I had similar query last year.
Check Ryan's and Craig's response here --> How to avoid add-on service popup for jive connects api
To make this popup less confusing, we changed the service name to make it more intuitive.
To avoid username password option, there are some auth types in services console which won't require user to add creds, but still show a submit button to authorise.
Thanks I was able to do a customized wording through phrase substitutions, but unfortunately some users are getting the popup for credentials multiple times. Even though I verified through the user's community/apps-admin!input.jspa that the services credentials are there for that user - they are still getting prompted for credentials - so it's not just the first time.
How do I keep that popup from happening after the user has configured the JIVE Connects API webservice.

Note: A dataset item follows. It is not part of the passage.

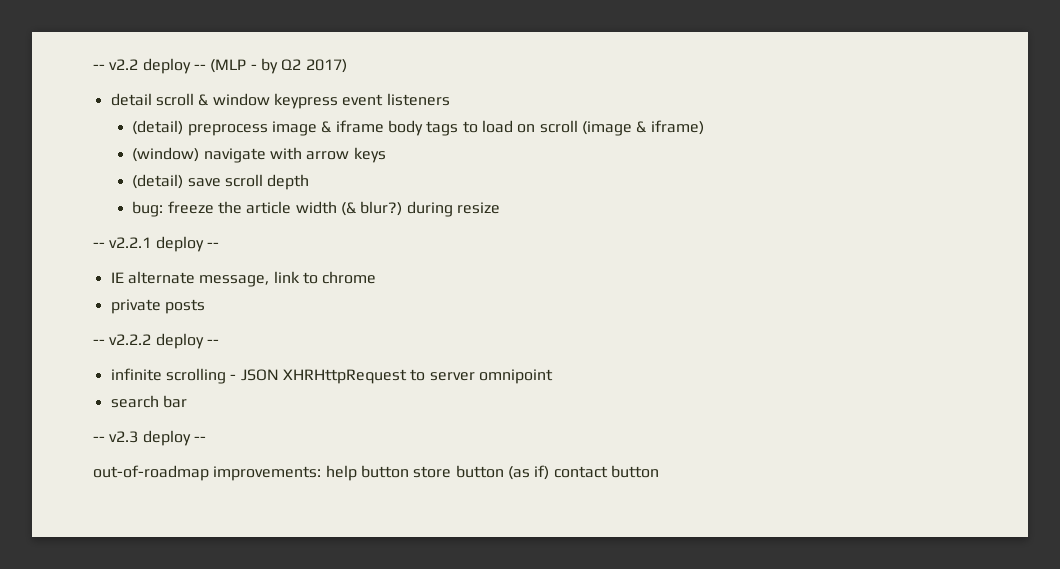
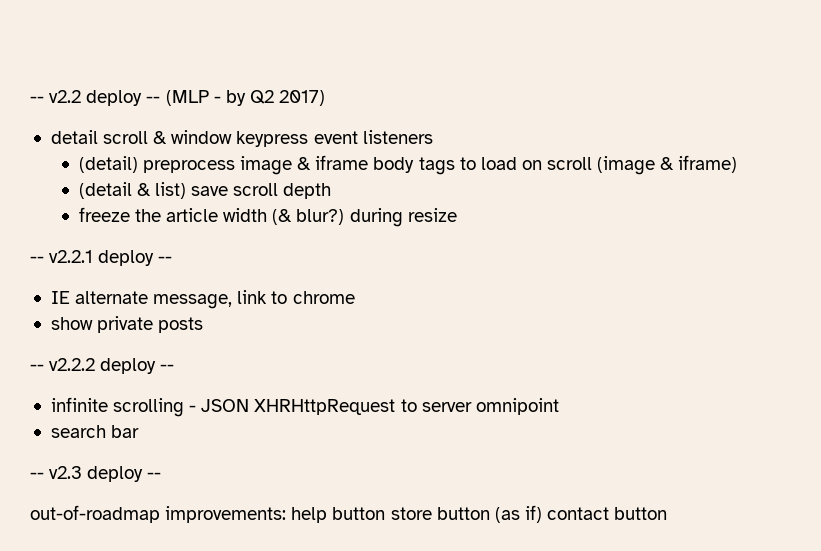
[132,147,386,163] [132,174,184,189] (window) navigate with arrow keys // (detail) -> [78,182,187,199] (detail & list)
[132,201,164,217] bug: -> (332, 191) none
(377, 277) none -> [50,317,93,330] show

Can you please help? What am I missing?
Also it's important to mention we have ssl and SSO but how can we utilize that to pass to the app?
This certainly sounds wrong.
Once a user as clicked submit for an app service, ideally the popup should not occur again.
I guess you will have to rely on Jive support to help here
Is there something in my app that needs to store the credentials?
I know we are using signz or authz with HTTP authentication. But we don't have any HTTP headers in the connector. Are we missing something in the app?
Lea Reznik - Sorry coming to this thread a bit late. It looks like you are using Jive Connects (App Services in the Admin Console). Jive Connects is based 100% off of status codes. When a user is challenged with a response to enter their password...Jive Connects will use that password as long as subsequent calls to the webservice return a 20x status code. If the remote service returns something along the lines of 40x then this will prompt Jive Connects to re-issue the authentication challenge to get a new set of tokens.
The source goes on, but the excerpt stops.